Its the fact that he is escalating within the house that would sway me towards putting to sleep. The defensiveness and possessiveness of you in particular. Bad enough that he nearly came at your DH but what if it were one of the children and what if it wasn't 'nearly?'

I love my dogs. They're my best friends and I would give them chance after chance and actually one of them is dog aggressive towards other males. Its hard enough managing him out of the house, I couldn't do it at home too. I honestly don't see that you can do any more.

I hardly ever say pts. I like dogs better than most people. But in your situation I would do it. I would have to. I'd never forgive myself if he hurt someone because I couldn't let him go.

I really feel for you because this is just a devastating position to be in, its a no win situation and the fact that you're making the right decision is pretty cold comfort. I love my pets but they break your heart when they go.

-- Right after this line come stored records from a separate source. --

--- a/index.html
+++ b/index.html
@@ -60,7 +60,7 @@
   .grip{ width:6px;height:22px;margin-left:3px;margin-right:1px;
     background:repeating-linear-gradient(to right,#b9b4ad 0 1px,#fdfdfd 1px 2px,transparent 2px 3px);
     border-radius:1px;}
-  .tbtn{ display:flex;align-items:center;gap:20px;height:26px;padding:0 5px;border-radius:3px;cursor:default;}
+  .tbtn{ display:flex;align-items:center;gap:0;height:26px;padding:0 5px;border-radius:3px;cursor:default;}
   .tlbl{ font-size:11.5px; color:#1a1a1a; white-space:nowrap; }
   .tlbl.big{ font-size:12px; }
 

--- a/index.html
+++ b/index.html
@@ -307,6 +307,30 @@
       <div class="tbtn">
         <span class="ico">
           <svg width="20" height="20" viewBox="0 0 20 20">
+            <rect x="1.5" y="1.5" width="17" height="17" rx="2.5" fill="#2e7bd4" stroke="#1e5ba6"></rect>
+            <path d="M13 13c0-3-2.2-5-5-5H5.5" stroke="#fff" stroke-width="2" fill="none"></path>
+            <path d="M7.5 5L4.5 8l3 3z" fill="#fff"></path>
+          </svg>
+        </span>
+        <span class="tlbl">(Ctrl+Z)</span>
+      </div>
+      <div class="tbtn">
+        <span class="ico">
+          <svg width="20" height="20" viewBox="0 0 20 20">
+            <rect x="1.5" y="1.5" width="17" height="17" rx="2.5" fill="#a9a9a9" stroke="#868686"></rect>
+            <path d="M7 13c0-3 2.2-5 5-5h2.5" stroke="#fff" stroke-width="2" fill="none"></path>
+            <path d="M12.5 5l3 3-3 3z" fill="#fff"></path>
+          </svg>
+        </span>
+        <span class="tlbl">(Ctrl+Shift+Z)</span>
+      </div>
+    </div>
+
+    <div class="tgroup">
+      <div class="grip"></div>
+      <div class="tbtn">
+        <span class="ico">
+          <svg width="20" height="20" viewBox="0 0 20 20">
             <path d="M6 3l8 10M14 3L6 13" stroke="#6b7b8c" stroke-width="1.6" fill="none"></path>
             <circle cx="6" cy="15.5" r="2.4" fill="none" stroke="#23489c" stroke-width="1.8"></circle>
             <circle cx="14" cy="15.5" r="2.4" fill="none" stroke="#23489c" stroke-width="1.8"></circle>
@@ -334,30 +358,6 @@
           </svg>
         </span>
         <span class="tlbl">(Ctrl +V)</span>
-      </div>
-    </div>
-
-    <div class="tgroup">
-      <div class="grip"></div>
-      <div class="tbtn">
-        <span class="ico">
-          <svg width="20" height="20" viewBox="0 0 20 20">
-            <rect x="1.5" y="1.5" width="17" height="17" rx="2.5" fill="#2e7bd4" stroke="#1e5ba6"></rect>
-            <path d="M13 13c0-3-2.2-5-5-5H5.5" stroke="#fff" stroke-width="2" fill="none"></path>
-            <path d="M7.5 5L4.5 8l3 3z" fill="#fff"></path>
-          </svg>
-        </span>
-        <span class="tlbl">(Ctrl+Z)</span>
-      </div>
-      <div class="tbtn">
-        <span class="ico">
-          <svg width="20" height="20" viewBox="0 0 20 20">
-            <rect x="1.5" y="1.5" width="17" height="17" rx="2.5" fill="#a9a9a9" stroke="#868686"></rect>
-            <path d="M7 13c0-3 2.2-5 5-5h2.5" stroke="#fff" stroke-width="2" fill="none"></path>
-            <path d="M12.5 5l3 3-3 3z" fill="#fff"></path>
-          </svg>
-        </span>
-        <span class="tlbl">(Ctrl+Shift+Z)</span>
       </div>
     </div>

My aunt is a trainer, she deals with a lot of aggressive dogs. She just read your thread, shook her head and said she thinks from what you've said here there's no training that out of him and from the way his behaviour is escalating she thinks it will eventually extend to basically everyone who isn't you.

She said tell you not to feel guilty, as owners we have a duty to be responsible for our animals and you've done a damn lot more than some owners she works with and that some damage just can't be undone no matter how much you love them and how much money and specialist help you throw at them.